Чтение онлайн

ЖАНРЫ

Германтов и унижение Палладио

Товбин Александр Борисович

Шрифт:

А-а-а, отключился тостер; и – синхронно – вода в электрочайнике вскипела. Германтов, облачённый в длинный махровый халат мышиного цвета, усаживался на кухне пить кофе.

В гостиной – две старомодные, громоздкие откровенно нестильные старые-престарые мебелины, которые издавна, с детских лет, внушали Германтову чувство надёжности, устойчивости: диван и письменный стол, те самые, между которыми когда-то в растрёпанных чувствах сидел на бауле отрок Германтов под брезентом в крытом кузове грузовика-студебеккера; чёрный, кожаный, пузатый, пахучий диван – с раннего детства полюбился этот крепкий и острый, ничуть не ослабевавший за годы запах кожи, местами уже протёртой, серой и пористой, как поверхность пемзы, но мягкой, нежной на ощупь; запах, вовсе даже не старомодная форма дивана, а именно запах, горьковатый невыветриваемый запах далёкого прошлого,

покорял своим постоянством; годы минули, а их запах остался. Диванное пузо, будто надутое, было поделено на три части, на три малых пуза, двумя глубокими ложбинками с узкими ремнями-перетяжками; на пухло-упругой спинке, также поделённой на три части, и толстых валиках собирались, местами сгущались, как старческие морщины, кожаные складки, а на круглых торцах валиков складки присобранной кожи аккуратно расходились лучиками-радиусами из центров кругов, помеченных выпуклыми, обтянутыми кожей кнопками.

Многие присаживались на этот диван, многие разваливались на нём, но на диване ведь ещё возлежала Катя.

Протёртости на диванной коже Катя как-то назвала благородными.

А письменный стол…

И почему же отцовский стол не выкинул Сиверский?

Полстола занимала сейчас подробная карта Венето, большая лупа с костяной ручкой поблёскивала на карте.

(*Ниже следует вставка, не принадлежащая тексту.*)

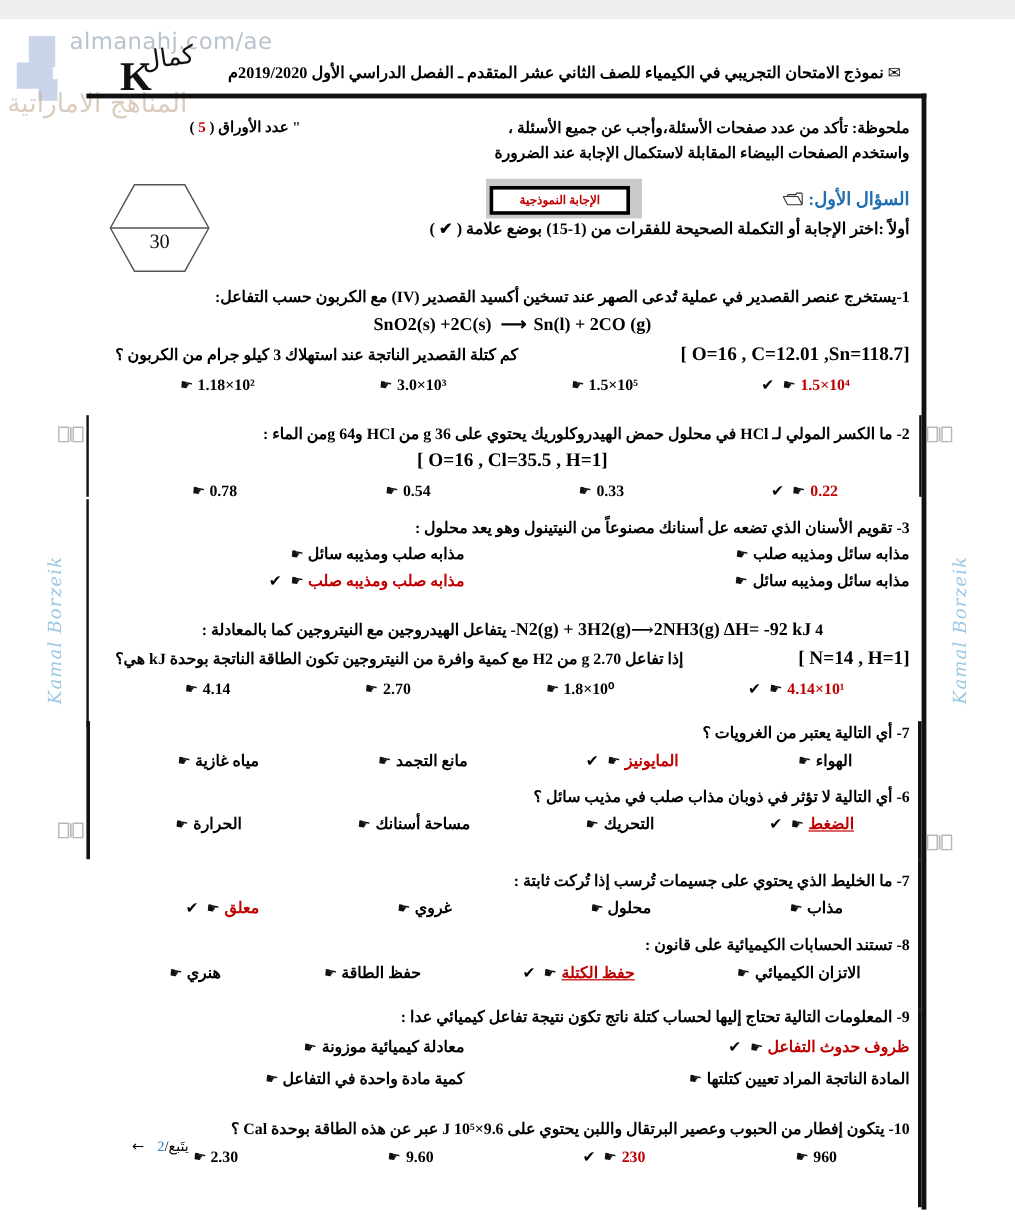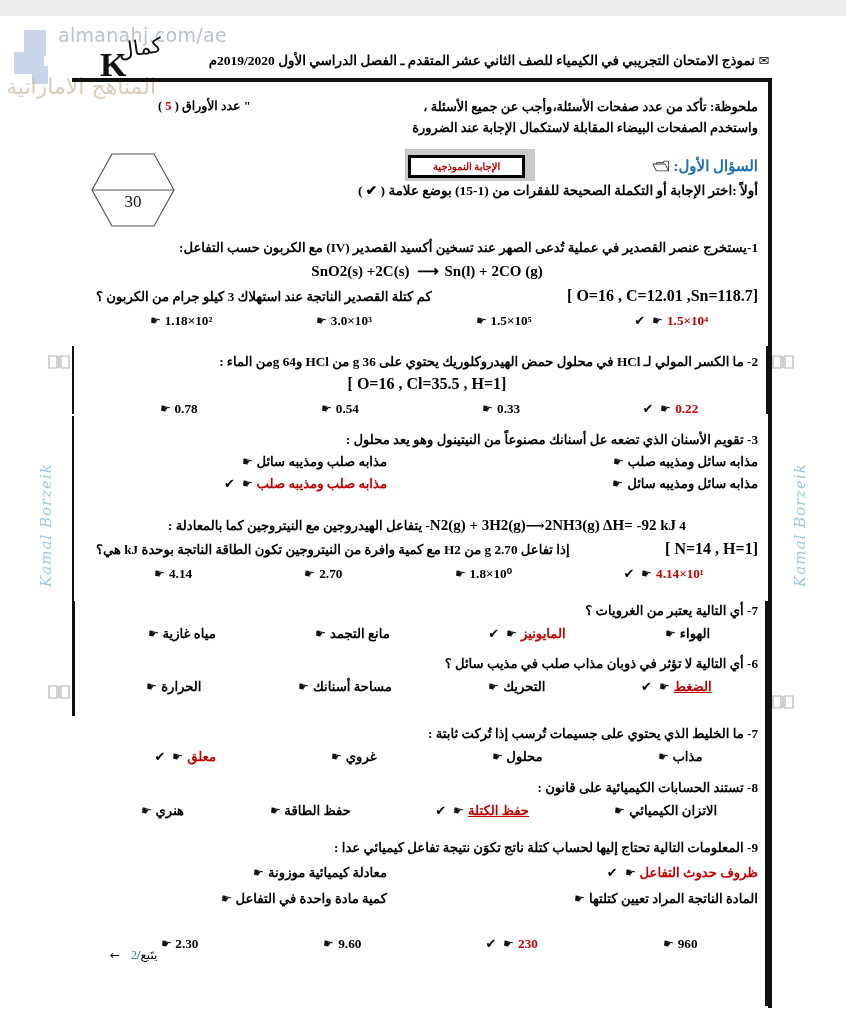--- a/index.html
+++ b/index.html
@@ -60,7 +60,7 @@
   
   .toptitle{
     position:absolute;right:58px;top:36px;left:190px;
-    text-align:center;font-weight:bold;font-size:13.5px;color:#000;
+    text-align:left;font-weight:bold;font-size:13.5px;color:#000;
     white-space:nowrap;
   }
   .toptitle .env{font-family:"DejaVu Sans",sans-serif;font-size:13px;}

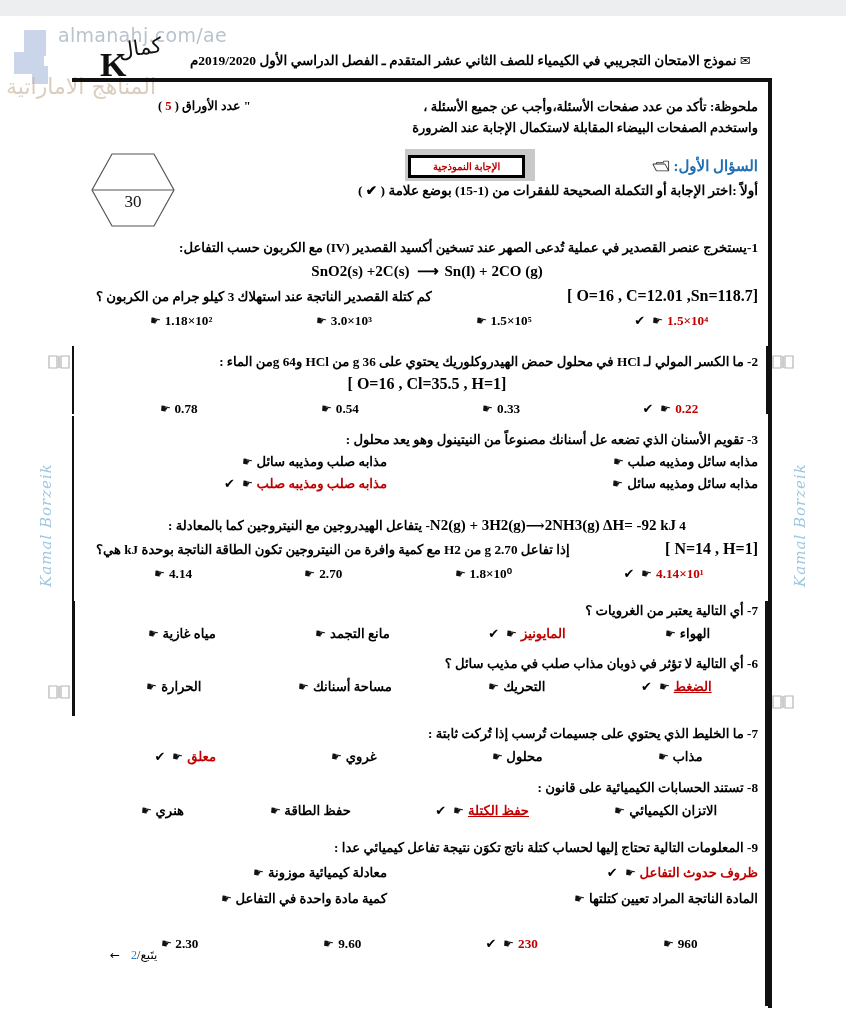--- a/index.html
+++ b/index.html
@@ -363,6 +363,7 @@
   </div>
 
   <div class="q" style="top:915px;">
+    <span class="stem">10- يتكون إفطار من الحبوب وعصير البرتقال واللبن يحتوي على 9.6×10⁵ J  عبر عن هذه الطاقة بوحدة Cal ؟</span>
     <div class="opts">
       <span class="opt"><span class="num">960</span><span class="bullet">☚</span></span>
       <span class="opt"><span class="correct num">230</span><span class="bullet">☚</span><span class="tick">✔</span></span>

Германтов привык, если не сказать – прирос, к этому старому, изрядно рассохшемуся – некоторые ящики с трудом выдвигались – письменному столу потемневшего красного дерева, столу отца: зелёное сукно, обложенное плоскими, «на ус» сплочёнными планочками-наличниками, как и кожа на диване, протёрлось – кое-где протёрлось до нитяной клетчатки, и кое-где пропитали зелёное сукно фиолетовые чернильные кляксочки; чуть ли не каждое утро, когда садился за стол, вспоминался Липа, лист коричневого картона с такими же кляксочками… И никчёмно – чего ради? – стоял с давних пор на углу стола большой, потемнелый от возраста своего, рогатый бронзовый канделябр-подсвечник, чудом, наверное, когда-то не угодивший в незабвенную – как снова её не вспомнить? – тачку с «шурум-бурумом».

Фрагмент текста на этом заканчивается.